* _ASSIGNED TASK_: In the listing below, find the line with "- To improve", then repeat exactly every line from the top through that one.

* _DATA EXCERPTS_:
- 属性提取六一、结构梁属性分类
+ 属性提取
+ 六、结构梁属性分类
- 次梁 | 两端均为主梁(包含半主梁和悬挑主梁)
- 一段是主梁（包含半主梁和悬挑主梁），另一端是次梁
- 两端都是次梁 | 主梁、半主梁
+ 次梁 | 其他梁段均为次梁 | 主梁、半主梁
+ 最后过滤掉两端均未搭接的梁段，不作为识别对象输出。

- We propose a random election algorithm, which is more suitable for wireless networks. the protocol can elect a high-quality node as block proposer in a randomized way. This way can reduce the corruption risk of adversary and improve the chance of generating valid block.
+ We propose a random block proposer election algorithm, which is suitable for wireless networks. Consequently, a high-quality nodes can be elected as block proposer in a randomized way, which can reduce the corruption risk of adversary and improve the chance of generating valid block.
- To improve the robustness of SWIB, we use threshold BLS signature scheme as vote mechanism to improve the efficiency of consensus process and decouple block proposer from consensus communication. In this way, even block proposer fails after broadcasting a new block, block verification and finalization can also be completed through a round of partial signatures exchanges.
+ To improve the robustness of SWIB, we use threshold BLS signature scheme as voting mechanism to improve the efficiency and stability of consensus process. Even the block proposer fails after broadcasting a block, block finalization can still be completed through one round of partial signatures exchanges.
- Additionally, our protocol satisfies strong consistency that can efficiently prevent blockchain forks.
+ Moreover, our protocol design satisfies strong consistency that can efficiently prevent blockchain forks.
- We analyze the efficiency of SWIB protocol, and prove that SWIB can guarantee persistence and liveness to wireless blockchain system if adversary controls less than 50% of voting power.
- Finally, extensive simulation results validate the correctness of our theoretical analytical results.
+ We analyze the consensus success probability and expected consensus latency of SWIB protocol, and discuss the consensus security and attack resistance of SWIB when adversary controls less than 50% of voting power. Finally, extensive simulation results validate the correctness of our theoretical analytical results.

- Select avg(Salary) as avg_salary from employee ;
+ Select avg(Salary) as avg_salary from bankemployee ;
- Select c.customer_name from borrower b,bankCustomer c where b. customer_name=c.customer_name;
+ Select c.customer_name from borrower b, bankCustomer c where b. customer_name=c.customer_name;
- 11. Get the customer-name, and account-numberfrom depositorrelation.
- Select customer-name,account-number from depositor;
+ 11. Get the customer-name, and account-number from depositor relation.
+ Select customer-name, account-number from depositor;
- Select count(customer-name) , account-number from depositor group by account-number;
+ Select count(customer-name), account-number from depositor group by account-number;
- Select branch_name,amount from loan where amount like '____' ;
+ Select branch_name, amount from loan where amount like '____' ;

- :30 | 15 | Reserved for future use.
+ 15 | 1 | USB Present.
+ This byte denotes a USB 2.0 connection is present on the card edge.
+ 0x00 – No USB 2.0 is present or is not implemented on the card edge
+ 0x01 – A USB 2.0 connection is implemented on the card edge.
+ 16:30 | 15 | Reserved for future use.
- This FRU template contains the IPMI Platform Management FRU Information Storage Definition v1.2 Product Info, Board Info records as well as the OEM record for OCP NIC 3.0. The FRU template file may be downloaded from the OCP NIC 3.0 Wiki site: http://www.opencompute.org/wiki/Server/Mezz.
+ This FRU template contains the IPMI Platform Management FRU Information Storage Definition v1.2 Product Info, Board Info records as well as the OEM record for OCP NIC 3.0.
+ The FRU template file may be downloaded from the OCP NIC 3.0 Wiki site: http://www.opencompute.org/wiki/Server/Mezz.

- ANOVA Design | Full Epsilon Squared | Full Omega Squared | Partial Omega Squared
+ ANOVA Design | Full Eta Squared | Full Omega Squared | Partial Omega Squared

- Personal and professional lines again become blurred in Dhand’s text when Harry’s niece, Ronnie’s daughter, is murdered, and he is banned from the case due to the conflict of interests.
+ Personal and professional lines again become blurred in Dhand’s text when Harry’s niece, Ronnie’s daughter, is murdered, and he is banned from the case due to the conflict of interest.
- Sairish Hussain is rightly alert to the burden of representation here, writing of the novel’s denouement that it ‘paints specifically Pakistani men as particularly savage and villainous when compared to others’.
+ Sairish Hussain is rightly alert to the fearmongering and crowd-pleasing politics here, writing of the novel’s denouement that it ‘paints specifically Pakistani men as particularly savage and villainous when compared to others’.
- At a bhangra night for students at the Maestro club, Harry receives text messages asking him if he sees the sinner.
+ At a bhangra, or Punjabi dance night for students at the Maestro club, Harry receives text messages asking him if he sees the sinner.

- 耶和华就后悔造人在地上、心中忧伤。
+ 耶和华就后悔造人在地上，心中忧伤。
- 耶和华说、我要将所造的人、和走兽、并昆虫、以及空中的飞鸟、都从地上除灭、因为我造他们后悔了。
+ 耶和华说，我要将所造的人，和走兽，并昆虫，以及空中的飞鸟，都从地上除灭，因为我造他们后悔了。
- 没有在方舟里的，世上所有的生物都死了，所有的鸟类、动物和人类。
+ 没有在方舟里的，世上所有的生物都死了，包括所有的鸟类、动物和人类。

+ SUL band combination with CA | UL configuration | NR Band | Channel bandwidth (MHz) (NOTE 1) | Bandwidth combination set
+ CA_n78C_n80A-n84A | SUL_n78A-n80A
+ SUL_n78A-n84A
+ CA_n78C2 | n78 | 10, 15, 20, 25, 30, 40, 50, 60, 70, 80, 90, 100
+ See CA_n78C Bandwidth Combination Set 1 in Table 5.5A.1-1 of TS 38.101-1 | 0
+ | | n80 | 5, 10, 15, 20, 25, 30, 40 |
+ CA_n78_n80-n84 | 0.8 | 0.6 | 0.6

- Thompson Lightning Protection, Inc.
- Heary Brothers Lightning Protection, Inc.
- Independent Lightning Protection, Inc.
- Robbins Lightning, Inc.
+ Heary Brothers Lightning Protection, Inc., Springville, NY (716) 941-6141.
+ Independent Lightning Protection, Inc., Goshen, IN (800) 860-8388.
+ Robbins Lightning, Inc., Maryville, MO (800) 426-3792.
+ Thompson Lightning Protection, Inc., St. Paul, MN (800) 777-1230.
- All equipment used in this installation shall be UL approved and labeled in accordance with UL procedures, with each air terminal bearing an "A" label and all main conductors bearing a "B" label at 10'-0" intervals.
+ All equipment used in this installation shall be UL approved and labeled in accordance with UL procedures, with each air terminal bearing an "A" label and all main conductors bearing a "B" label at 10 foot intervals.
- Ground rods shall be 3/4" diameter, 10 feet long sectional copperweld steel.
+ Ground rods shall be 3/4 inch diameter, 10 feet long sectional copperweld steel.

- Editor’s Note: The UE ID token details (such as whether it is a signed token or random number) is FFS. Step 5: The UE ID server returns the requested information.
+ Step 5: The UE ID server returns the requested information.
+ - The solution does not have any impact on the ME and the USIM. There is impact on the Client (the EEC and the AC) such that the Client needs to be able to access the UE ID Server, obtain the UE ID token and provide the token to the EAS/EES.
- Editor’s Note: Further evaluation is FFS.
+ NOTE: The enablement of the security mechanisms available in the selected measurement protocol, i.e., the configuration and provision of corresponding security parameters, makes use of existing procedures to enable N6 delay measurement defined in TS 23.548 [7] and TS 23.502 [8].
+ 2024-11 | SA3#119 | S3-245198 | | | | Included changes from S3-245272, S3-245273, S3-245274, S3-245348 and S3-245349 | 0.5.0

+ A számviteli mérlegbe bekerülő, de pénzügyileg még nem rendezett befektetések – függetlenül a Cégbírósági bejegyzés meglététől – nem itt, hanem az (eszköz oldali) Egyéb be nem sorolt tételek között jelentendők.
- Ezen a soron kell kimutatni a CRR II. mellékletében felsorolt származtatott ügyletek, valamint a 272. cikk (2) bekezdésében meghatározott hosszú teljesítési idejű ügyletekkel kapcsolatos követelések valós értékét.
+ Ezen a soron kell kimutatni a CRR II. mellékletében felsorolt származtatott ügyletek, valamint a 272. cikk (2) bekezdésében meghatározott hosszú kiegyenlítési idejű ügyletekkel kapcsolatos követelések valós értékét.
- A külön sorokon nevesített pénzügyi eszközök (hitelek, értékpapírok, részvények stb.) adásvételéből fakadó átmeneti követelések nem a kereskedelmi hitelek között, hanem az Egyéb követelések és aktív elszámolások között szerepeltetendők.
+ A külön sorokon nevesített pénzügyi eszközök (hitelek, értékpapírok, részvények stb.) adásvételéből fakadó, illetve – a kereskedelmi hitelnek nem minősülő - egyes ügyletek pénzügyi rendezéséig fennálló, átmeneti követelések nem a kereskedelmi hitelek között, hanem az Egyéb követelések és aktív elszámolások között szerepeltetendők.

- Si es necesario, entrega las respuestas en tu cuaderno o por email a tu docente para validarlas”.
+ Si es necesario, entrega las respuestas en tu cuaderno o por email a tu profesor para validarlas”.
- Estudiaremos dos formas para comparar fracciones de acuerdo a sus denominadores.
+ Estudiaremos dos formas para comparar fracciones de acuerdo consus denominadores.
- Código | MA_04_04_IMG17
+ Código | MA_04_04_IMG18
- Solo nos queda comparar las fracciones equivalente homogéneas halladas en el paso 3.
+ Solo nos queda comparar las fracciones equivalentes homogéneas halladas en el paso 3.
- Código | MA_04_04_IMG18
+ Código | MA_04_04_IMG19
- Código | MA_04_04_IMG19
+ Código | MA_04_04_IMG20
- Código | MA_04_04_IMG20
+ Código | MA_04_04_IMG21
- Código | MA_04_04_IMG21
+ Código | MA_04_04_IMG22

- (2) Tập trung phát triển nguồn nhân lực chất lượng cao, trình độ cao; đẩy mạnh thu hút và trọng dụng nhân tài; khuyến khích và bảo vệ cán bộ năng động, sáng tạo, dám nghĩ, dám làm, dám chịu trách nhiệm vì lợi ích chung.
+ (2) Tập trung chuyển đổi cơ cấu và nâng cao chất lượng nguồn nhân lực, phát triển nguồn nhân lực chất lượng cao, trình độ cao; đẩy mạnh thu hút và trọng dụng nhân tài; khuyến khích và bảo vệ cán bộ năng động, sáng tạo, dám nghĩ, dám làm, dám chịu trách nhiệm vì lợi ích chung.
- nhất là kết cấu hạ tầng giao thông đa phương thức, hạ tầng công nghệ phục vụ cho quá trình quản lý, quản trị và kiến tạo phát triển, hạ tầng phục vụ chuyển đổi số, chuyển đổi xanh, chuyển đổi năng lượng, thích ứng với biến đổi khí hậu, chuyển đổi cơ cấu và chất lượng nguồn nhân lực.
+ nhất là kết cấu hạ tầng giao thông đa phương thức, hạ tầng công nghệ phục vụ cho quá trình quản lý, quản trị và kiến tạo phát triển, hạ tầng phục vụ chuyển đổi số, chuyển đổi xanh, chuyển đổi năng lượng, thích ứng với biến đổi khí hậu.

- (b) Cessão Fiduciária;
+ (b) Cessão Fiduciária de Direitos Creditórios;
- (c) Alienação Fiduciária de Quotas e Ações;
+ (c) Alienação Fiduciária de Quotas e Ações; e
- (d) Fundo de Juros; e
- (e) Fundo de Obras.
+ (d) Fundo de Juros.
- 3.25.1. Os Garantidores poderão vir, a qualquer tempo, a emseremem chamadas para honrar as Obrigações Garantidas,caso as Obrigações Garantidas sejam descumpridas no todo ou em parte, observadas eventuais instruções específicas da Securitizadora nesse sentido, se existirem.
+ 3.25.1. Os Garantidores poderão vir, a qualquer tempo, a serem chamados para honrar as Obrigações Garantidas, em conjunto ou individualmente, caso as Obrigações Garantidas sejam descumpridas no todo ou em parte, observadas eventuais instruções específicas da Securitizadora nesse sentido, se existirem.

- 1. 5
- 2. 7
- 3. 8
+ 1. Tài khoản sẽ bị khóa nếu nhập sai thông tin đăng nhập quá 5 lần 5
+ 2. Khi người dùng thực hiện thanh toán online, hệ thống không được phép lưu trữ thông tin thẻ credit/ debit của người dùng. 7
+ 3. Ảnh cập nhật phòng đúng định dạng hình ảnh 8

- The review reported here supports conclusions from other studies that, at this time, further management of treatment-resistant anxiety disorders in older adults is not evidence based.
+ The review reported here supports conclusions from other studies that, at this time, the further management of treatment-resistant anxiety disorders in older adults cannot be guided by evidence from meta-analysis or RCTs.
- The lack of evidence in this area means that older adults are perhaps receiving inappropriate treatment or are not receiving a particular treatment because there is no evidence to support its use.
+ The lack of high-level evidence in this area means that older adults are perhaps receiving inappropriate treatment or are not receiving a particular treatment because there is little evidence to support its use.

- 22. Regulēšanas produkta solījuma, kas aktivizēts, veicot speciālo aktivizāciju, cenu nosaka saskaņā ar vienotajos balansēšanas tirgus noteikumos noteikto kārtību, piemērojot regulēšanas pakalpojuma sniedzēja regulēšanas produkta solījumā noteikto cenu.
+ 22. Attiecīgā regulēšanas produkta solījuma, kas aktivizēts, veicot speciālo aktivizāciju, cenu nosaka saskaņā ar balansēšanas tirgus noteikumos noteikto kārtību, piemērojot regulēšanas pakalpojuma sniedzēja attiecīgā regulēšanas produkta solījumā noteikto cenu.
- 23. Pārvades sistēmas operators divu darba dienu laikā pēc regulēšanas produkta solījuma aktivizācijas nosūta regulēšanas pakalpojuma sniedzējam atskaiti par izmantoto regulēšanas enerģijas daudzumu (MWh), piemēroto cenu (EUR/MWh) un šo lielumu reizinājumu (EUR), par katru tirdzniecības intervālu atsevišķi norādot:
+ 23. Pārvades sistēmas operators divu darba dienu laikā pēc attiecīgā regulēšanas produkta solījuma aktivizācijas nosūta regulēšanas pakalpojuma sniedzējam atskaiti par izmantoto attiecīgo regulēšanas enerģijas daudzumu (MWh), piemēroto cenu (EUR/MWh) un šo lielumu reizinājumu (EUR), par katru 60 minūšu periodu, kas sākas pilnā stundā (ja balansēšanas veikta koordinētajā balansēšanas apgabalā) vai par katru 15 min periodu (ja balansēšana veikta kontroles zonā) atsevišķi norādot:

* _SOLUTION TO THE EXERCISE_:
- 属性提取六一、结构梁属性分类
+ 属性提取
+ 六、结构梁属性分类
- 次梁 | 两端均为主梁(包含半主梁和悬挑主梁)
- 一段是主梁（包含半主梁和悬挑主梁），另一端是次梁
- 两端都是次梁 | 主梁、半主梁
+ 次梁 | 其他梁段均为次梁 | 主梁、半主梁
+ 最后过滤掉两端均未搭接的梁段，不作为识别对象输出。

- We propose a random election algorithm, which is more suitable for wireless networks. the protocol can elect a high-quality node as block proposer in a randomized way. This way can reduce the corruption risk of adversary and improve the chance of generating valid block.
+ We propose a random block proposer election algorithm, which is suitable for wireless networks. Consequently, a high-quality nodes can be elected as block proposer in a randomized way, which can reduce the corruption risk of adversary and improve the chance of generating valid block.
- To improve the robustness of SWIB, we use threshold BLS signature scheme as vote mechanism to improve the efficiency of consensus process and decouple block proposer from consensus communication. In this way, even block proposer fails after broadcasting a new block, block verification and finalization can also be completed through a round of partial signatures exchanges.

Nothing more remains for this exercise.